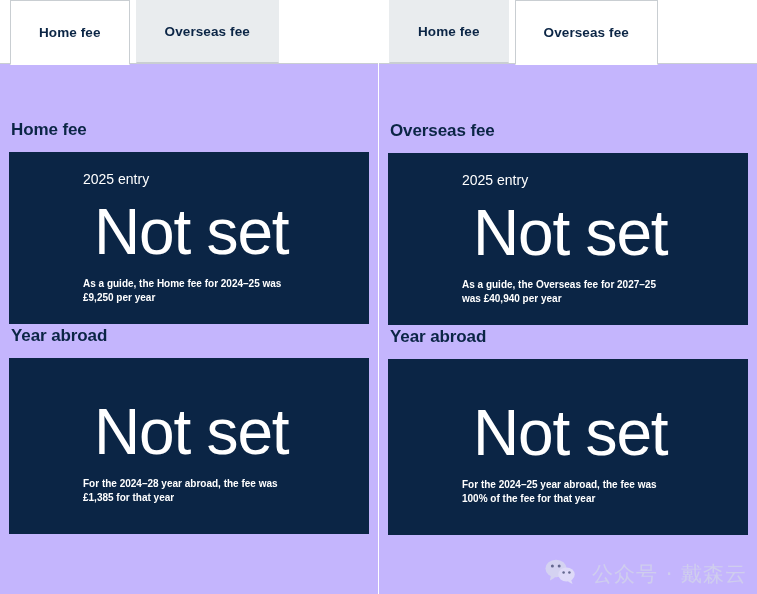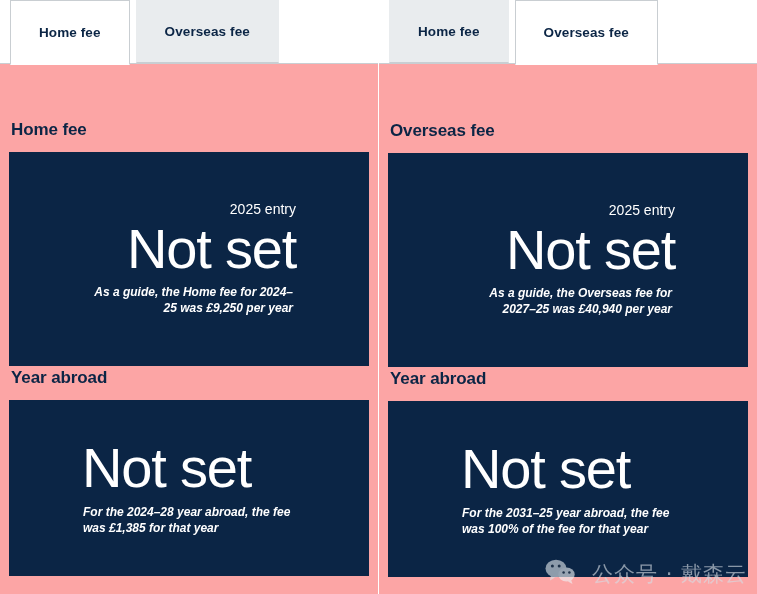"Home fee" .panel { background: #fca5a5 -> #c4b5fd }
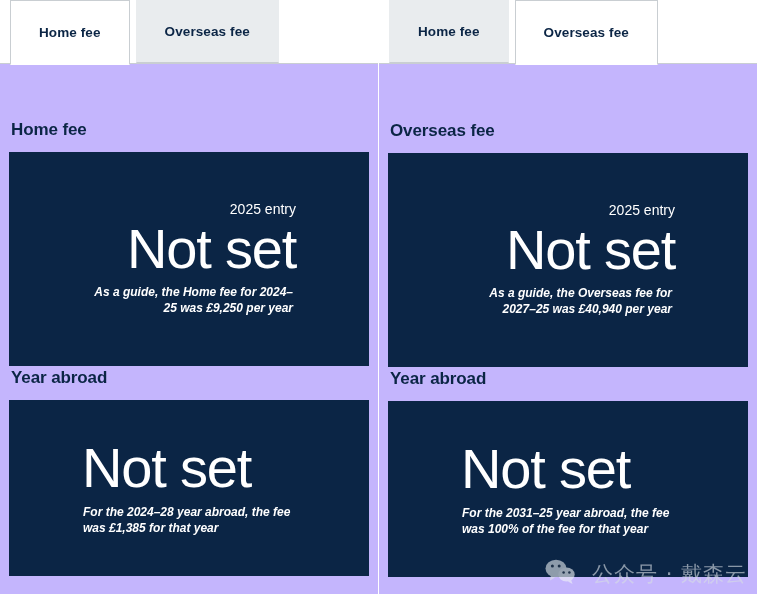"2025 entry" .fee-card-main { height: 214px -> 172px; text-align: right -> none }
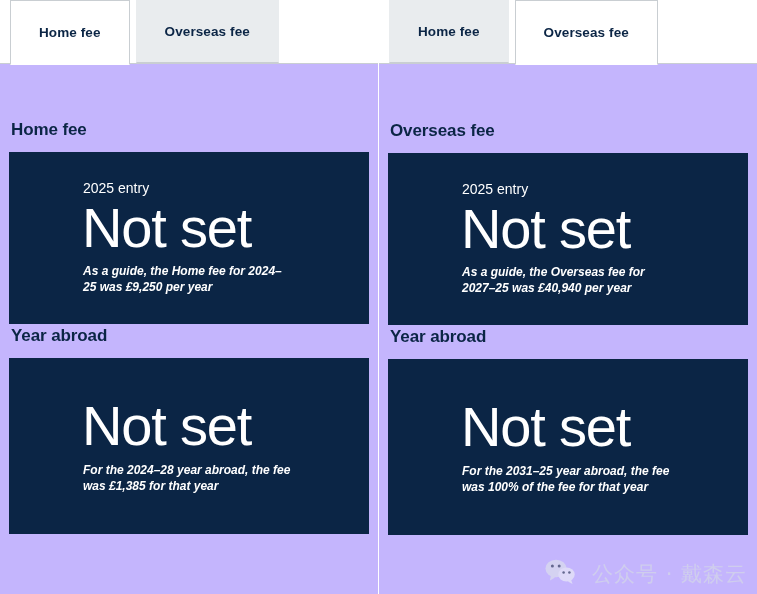"Not set" .fee-value { font-size: 56px -> 64px; margin: 0 -> 12px }
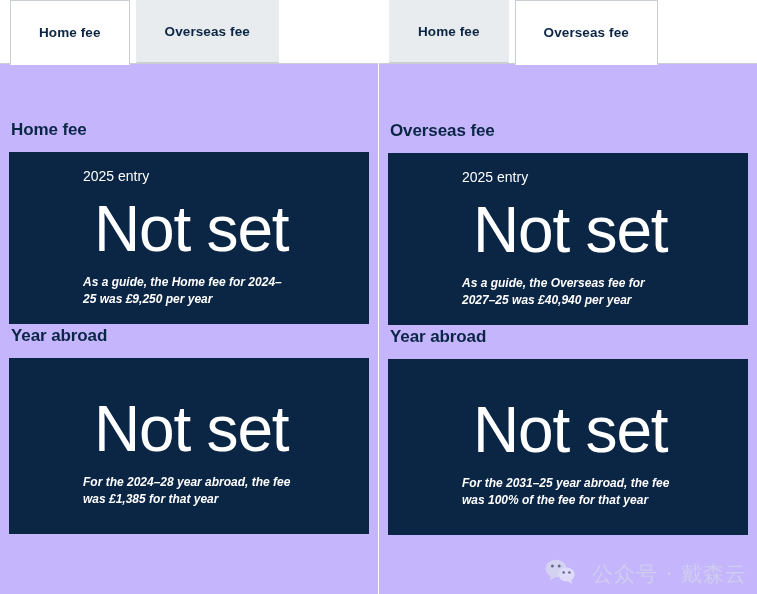"As a guide, the Home" .fee-note { font-size: 12px -> 10px; font-style: italic -> none }
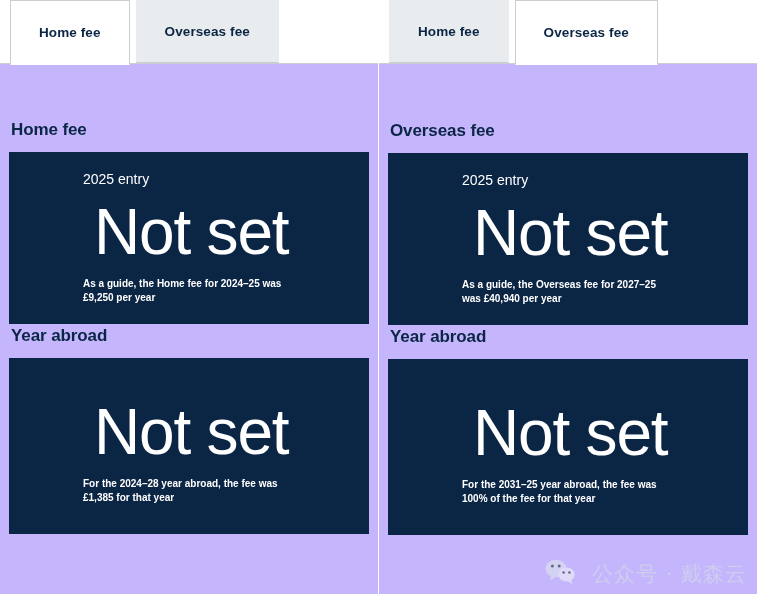"For the 2031–25 year abroad," div.fee-note { text: 2031 -> 2024 }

What is being asked: Please output all of the entries exactly as they appear, with no pictures.

Result of this exercise:
"Home fee" .panel { background: #fca5a5 -> #c4b5fd }
"2025 entry" .fee-card-main { height: 214px -> 172px; text-align: right -> none }
"Not set" .fee-value { font-size: 56px -> 64px; margin: 0 -> 12px }
"As a guide, the Home" .fee-note { font-size: 12px -> 10px; font-style: italic -> none }
"For the 2031–25 year abroad," div.fee-note { text: 2031 -> 2024 }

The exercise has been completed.